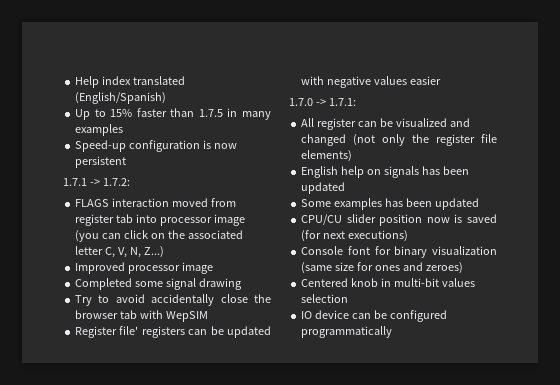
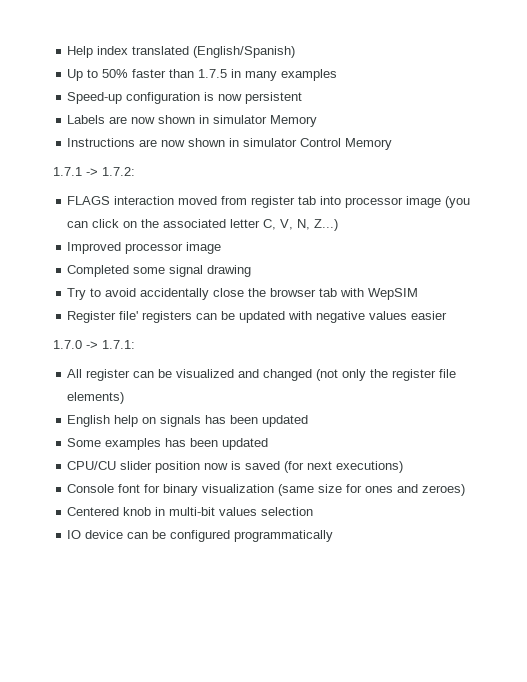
[110,109,133,117] 15% -> [102,69,129,78] 50%
(127, 162) none -> [67,115,318,127] [67,138,393,150] // Labels are now shown in simulator Memory // Instructions are now shown in simulator Control Memory

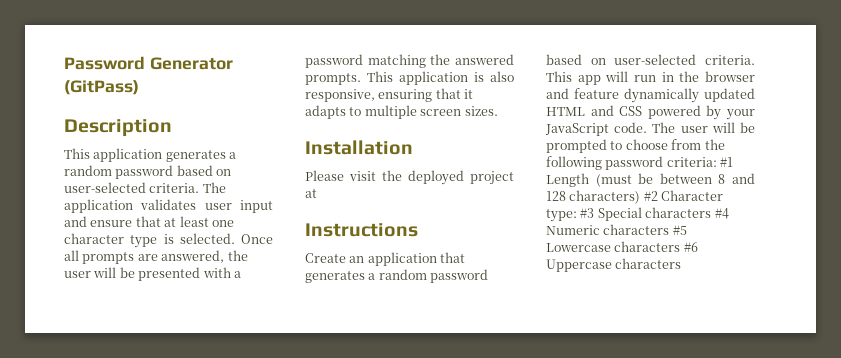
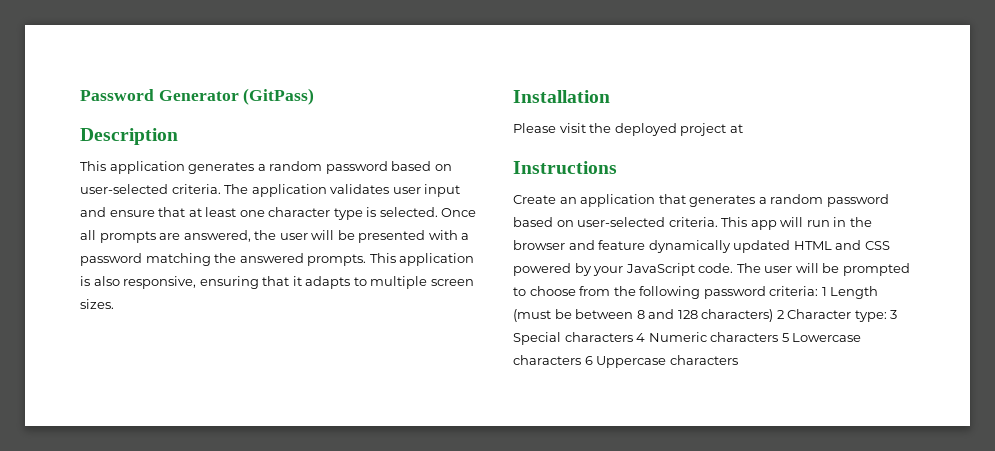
[720,157,734,167] #1 -> [821,287,827,296] 1
[643,191,658,201] #2 -> [776,310,784,319] 2
[580,208,595,218] #3 -> [890,310,898,319] 3
[714,208,729,219] #4 -> [636,333,646,342] 4
[672,225,687,235] #5 -> [781,333,789,342] 5
[683,242,698,252] #6 -> [584,356,593,365] 6

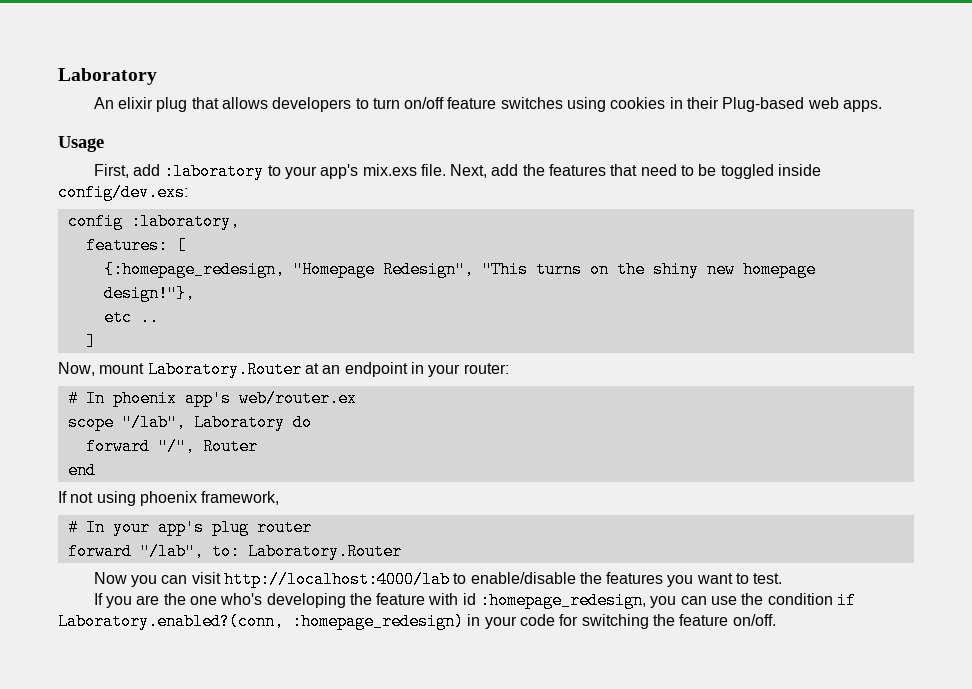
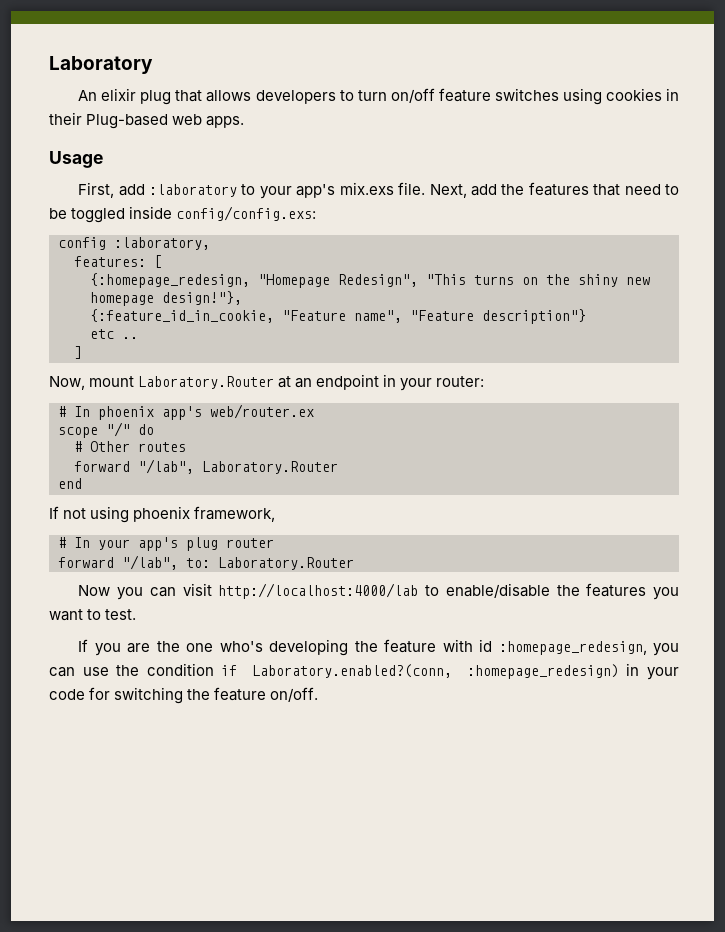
[58,184,188,201] config/dev.exs: -> [176,206,317,221] config/config.exs:
(195, 293) none -> [90,309,586,324] // {:feature_id_in_cookie, "Feature name", "Feature description"}
[121,414,285,431] "/lab", Laboratory -> [106,422,130,437] "/"
[85,438,258,455] // forward "/", Router -> [74,441,186,452] [74,459,338,474] // # Other routes // forward "/lab", Laboratory.Router

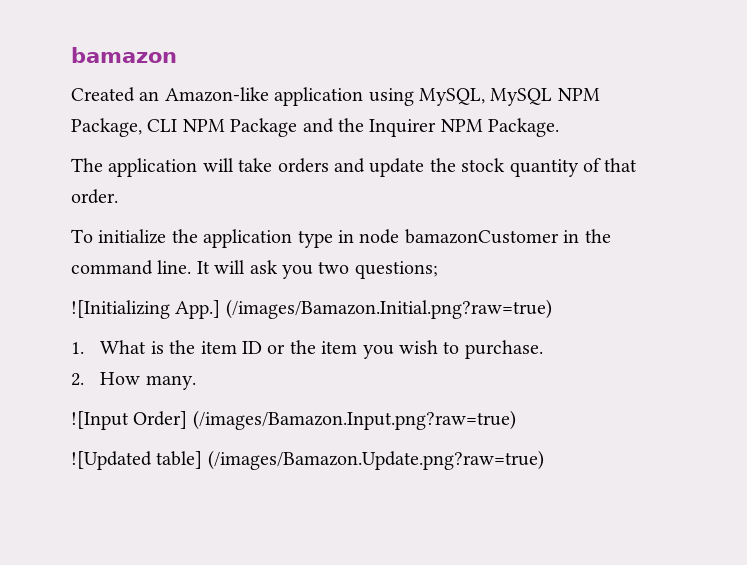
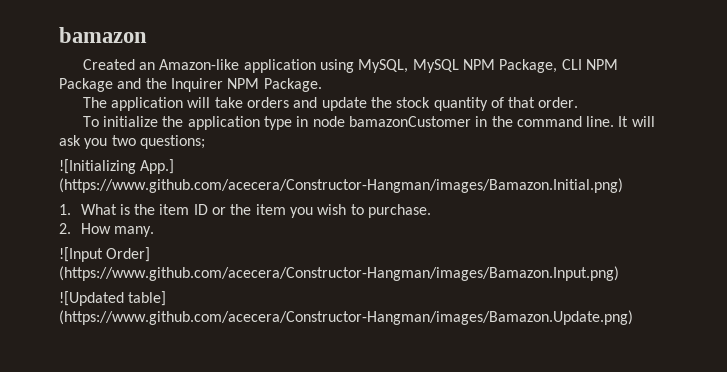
[225,299,552,319] (/images/Bamazon.Initial.png?raw=true) -> [59,178,623,193] (https://www.github.com/acecera/Constructor-Hangman/images/Bamazon.Initial.png)
[192,410,516,430] (/images/Bamazon.Input.png?raw=true) -> [59,266,619,281] (https://www.github.com/acecera/Constructor-Hangman/images/Bamazon.Input.png)
[207,450,544,470] (/images/Bamazon.Update.png?raw=true) -> [59,310,633,325] (https://www.github.com/acecera/Constructor-Hangman/images/Bamazon.Update.png)

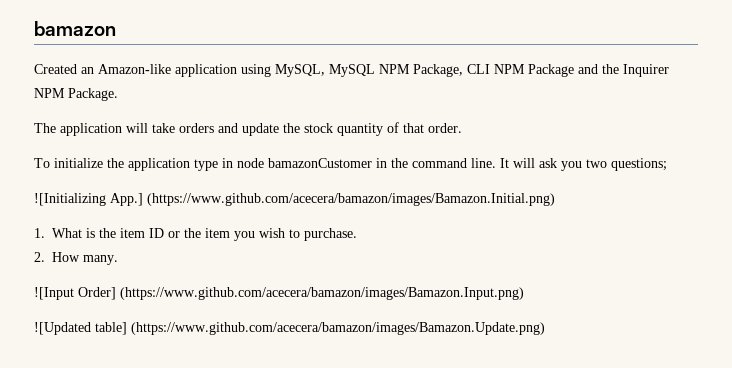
[59,178,623,193] (https://www.github.com/acecera/Constructor-Hangman/images/Bamazon.Initial.png) -> [147,193,555,206] (https://www.github.com/acecera/bamazon/images/Bamazon.Initial.png)
[59,266,619,281] (https://www.github.com/acecera/Constructor-Hangman/images/Bamazon.Input.png) -> [120,287,524,300] (https://www.github.com/acecera/bamazon/images/Bamazon.Input.png)
[59,310,633,325] (https://www.github.com/acecera/Constructor-Hangman/images/Bamazon.Update.png) -> [131,322,545,335] (https://www.github.com/acecera/bamazon/images/Bamazon.Update.png)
______________________________
◆ Work order: Scan the listing above, and wherever a line holds the word "Input", copy it.

◆ Answer section:
[192,410,516,430] (/images/Bamazon.Input.png?raw=true) -> [59,266,619,281] (https://www.github.com/acecera/Constructor-Hangman/images/Bamazon.Input.png)
[59,266,619,281] (https://www.github.com/acecera/Constructor-Hangman/images/Bamazon.Input.png) -> [120,287,524,300] (https://www.github.com/acecera/bamazon/images/Bamazon.Input.png)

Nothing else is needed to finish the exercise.